Ya gimana ya ngomongnya, saya memang udah terbiasa berbicara dengan dialek begini, dan ini merupakan dialek saya dan anak-anak dalam keseharian.

Dan saya punya alasan kuat, mengapa saya mempertahankan dialek ini bersama anak-anak. Karena nggak mau mereka kesulitan beradaptasi. Makanya kami punya 1 dialek bahasa ibu tersendiri, setelah di luar rumah, mereka bebas menggunakan dialek dari daerah tempat domisilinya.

Namun di situlah tantangannya, saya juga harus ikutan beradaptasi dialek, setidaknya dialek saya itu bisa dipahami dengan jelas oleh orang-orang di Baubau.


Menyebut Nama Orang yang Sudah Punya Anak

Saya udah paham banget sih, kalau di Baubau, Buton bahkan di Sulawesi secara meluas keknya ya, bahwa orang-orang dewasa dan sudah punya anak tuh, kayak tabu banget dipanggil namanya lagi.

Lalu manggilnya gimana?.

Ya pakai nama anak pertamanya.

Misal saya, orang-orang akan memanggil saya mamanya Darrell. Orang akan nggak enakan kalau manggil nama saya, Rey.

Meanwhile, saya udah lama di Jawa, di mana di sana kan semua orang ya dipanggil namanya doang, palingan ditambahin Mbak, Mas, Kak, Tante, Om, Budhe, Pakde.

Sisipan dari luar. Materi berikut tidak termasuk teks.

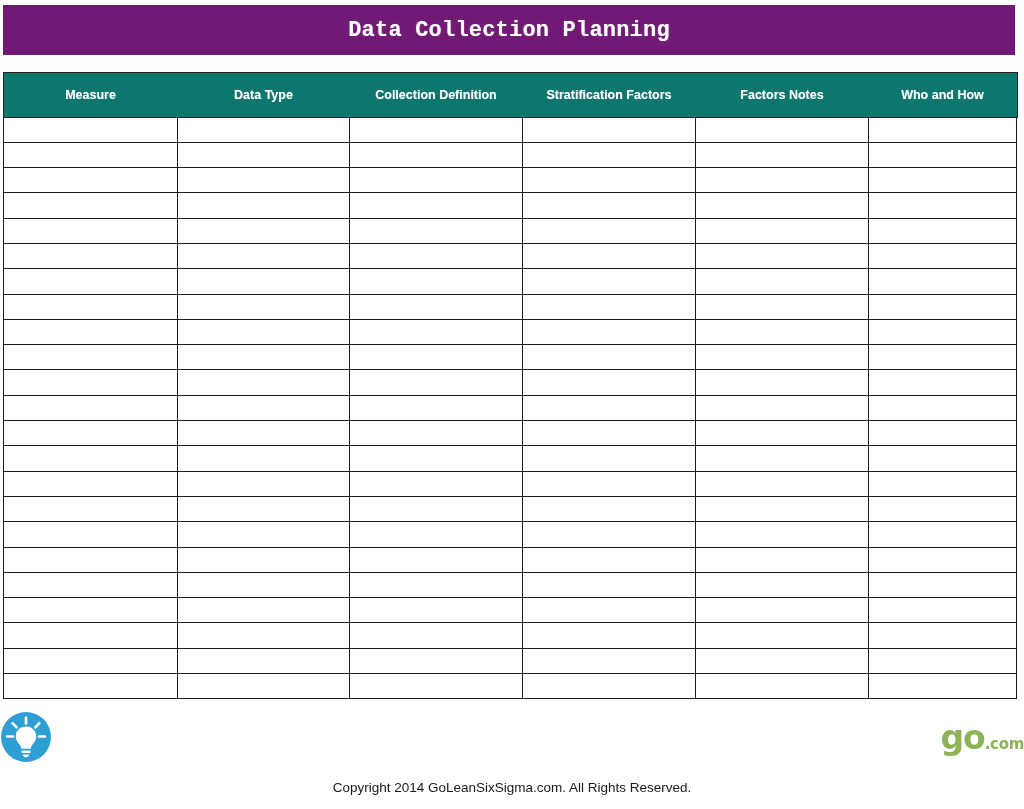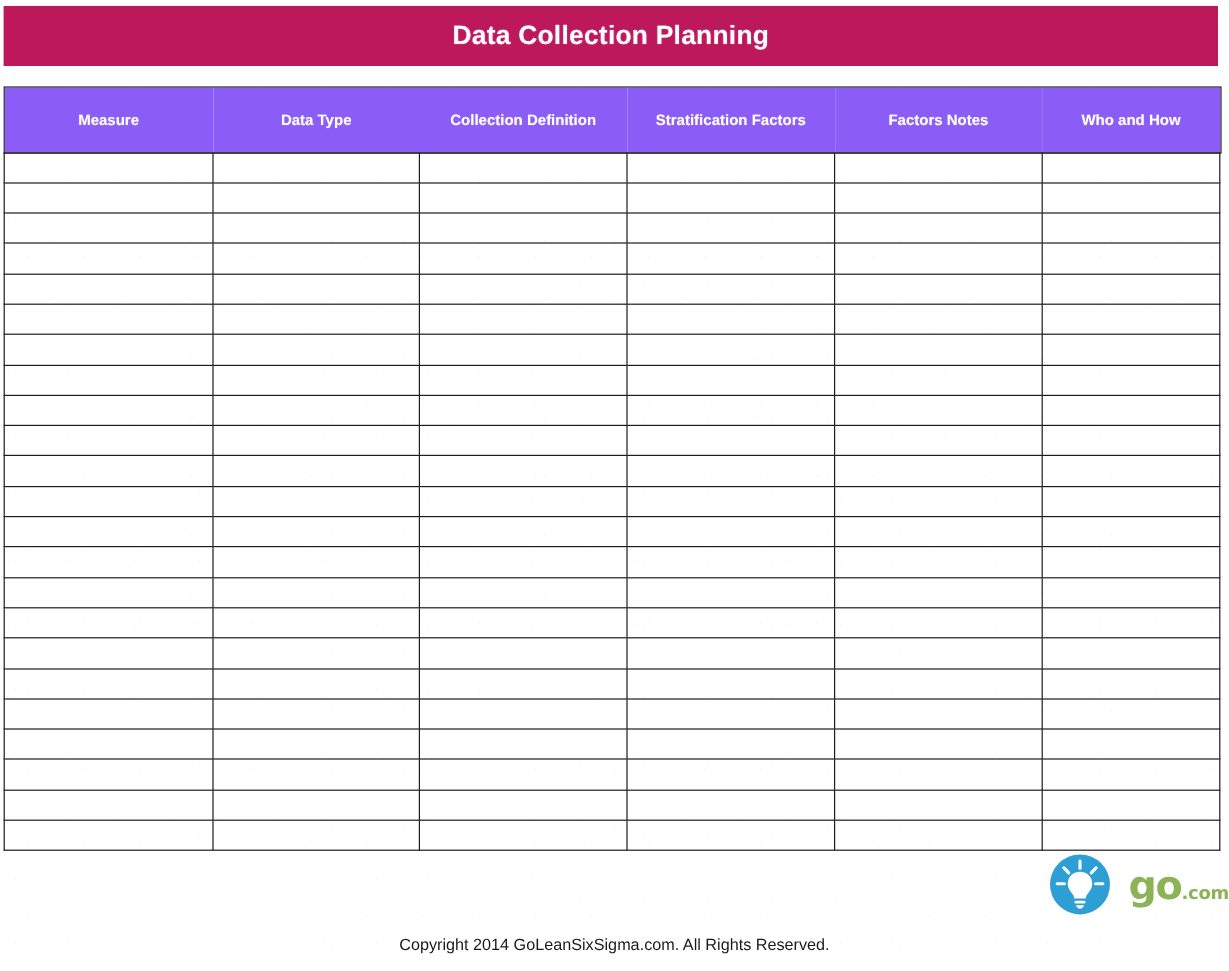--- a/index.html
+++ b/index.html
@@ -30,24 +30,25 @@
     background-size: 53px 57px, 47px 61px, 59px 49px, 43px 53px;
   }
 
   
   #title-bar {
     position: absolute;
     left: 3px;
     top: 5px;
     width: 1012px;
     height: 50px;
-    background: #be185d;
+    background: #701a75;
     display: flex;
     align-items: center;
     justify-content: center;
+    font-family: Liberation Mono, monospace;
   }
   #title-text {
     color: #ffffff;
     font-size: 22px;
     font-weight: bold;
     letter-spacing: .2px;
     text-shadow: 0 0 1px rgba(255,255,255,.45);
   }
 
   
@@ -56,25 +57,25 @@
     left: 3px;
     top: 73px;
     width: 1013px;
   }
   table.grid {
     border-collapse: collapse;
     table-layout: fixed;
     width: 1013px;
   }
   table.grid th {
-    background: #8b5cf6;
+    background: #0f766e;
     color: #ffffff;
     font-size: 12.5px;
     font-weight: bold;
-    height: 54px;
+    height: 44px;
     padding: 0 0;
     text-align: center;
     vertical-align: middle;
     border: none;
     box-sizing: border-box;
     text-shadow: 0 0 1px rgba(255,255,255,.4);
   }
   thead tr {
     outline: 1.5px solid #262626;
   }
@@ -92,21 +93,21 @@
   #footer {
     position: absolute;
     left: 0;
     top: 706px;
     width: 1024px;
     text-align: center;
   }
   #logo-row {
     display: flex;
     align-items: center;
-    justify-content: flex-end;
+    justify-content: space-between;
     gap: 14px;
     height: 62px;
   }
   #logo-mark {
     width: 52px;
     height: 52px;
     flex: 0 0 52px;
   }
   #wordmark {
     display: flex;

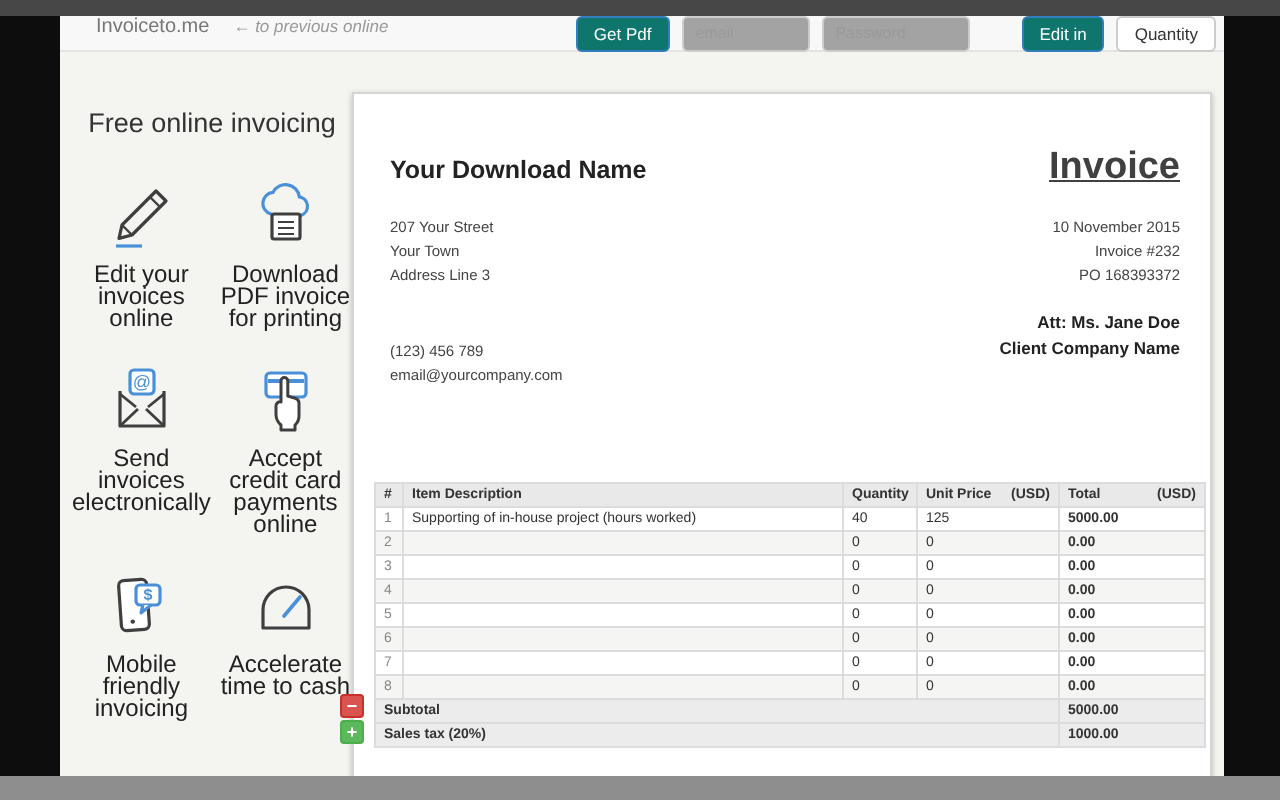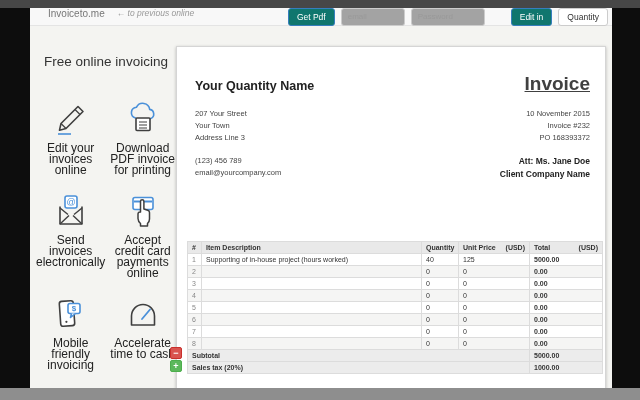--- a/index.html
+++ b/index.html
@@ -30,38 +30,38 @@
   .btn-default{background:#fff;border-color:#ccc;color:#333;}
   .nav-input{
     height:18px;width:64px;border:1px solid #ccc;border-radius:3px;
     font-size:8px;padding:0 6px;box-sizing:border-box;color:#333;
     font-family:"Liberation Sans", sans-serif;background:#a3a3a3;
   }
   .nav-input.password{width:74px;}
   .nav-input::placeholder{color:#999;}
   
   .sidebar{position:absolute;left:6px;top:46px;width:140px;}
-  .sidebar-title{font-size:13.5px;color:#333;text-align:center;margin:0 0 30px 0;font-weight:normal;}
+  .sidebar-title{font-size:13.5px;color:#333;text-align:center;margin:0 0 19px 0;font-weight:normal;}
   .features{display:grid;grid-template-columns:1fr 1fr;column-gap:4px;row-gap:15px;}
   .feature{display:flex;flex-direction:column;align-items:center;text-align:center;}
   .feature svg{width:40px;height:40px;display:block;}
   .feature-label{font-size:12px;color:#222;line-height:11px;margin-top:4px;}
   
   .card{
     position:absolute;left:146px;top:38px;width:430px;height:352px;
     background:#fff;border:1px solid #d5d5d5;box-shadow:0 1px 3px rgba(0,0,0,0.25);
     box-sizing:border-box;
   }
   .inv-header{padding:26px 15px 0 18px;}
   .company-row{display:flex;justify-content:space-between;align-items:baseline;}
   .company-name{font-size:12.5px;font-weight:bold;color:#222;}
   .inv-title{font-size:19px;font-weight:bold;color:#404040;text-decoration:underline;}
   .details-row{display:flex;justify-content:space-between;margin-top:13px;font-size:7.5px;color:#444;}
   .addr-line, .meta-line{line-height:12px;}
-  .contact-block{margin-top:11px;}
+  .contact-block{margin-top:26px;}
   .meta-col{text-align:right;}
   .client-block{margin-top:11px;font-weight:bold;font-size:8.5px;color:#222;}
   .client-line{line-height:13px;margin-left:35px;}
   
   .table-wrap{position:absolute;left:10px;top:194px;width:415px;}
   table.items{border-collapse:collapse;width:100%;font-size:7px;color:#333;table-layout:fixed;}
   table.items th, table.items td{
     border:1px solid #dcdcdc;height:12px;padding:0 4px;text-align:left;
     overflow:hidden;white-space:nowrap;box-sizing:border-box;
   }
@@ -163,21 +163,21 @@
         <div class="feature-label">Accelerate time to cash</div>
       </div>
 
     </div>
   </div>
 
   <div class="card">
 
     <div class="inv-header">
       <div class="company-row">
-        <span class="company-name editable">Your Quantity Name</span>
+        <span class="company-name editable">Your Download Name</span>
         <span class="inv-title">Invoice</span>
       </div>
       <div class="details-row">
         <div class="addr-col">
           <div class="addr-line">207 Your Street</div>
           <div class="addr-line">Your Town</div>
           <div class="addr-line">Address Line 3</div>
           <div class="contact-block">
             <div class="addr-line">(123) 456 789</div>
             <div class="addr-line">email@yourcompany.com</div>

Saya udah terbiasa nggak ada yang panggil dengan 'mamanya Darrell', jadi awal-awal datang sebenarnya agak geli juga mendengar orang manggil saya, 'mamanya Darrell'.

Untungnya di keluarga kandung saya, jarang ada yang manggil maminya Darrell. Mama dan kakak-kakak saya selalu manggil saya Rey atau Reyne. Keponakan-keponakan juga manggilnya Mami.

Nah yang jadi masalah tuh ketika saya memanggil nama orang. Selain saya nggak hafal nama anak setiap orang, pun juga saya udah terbiasa manggil nama orang. Palingan dikasih embel-embel Kak atau Kakak.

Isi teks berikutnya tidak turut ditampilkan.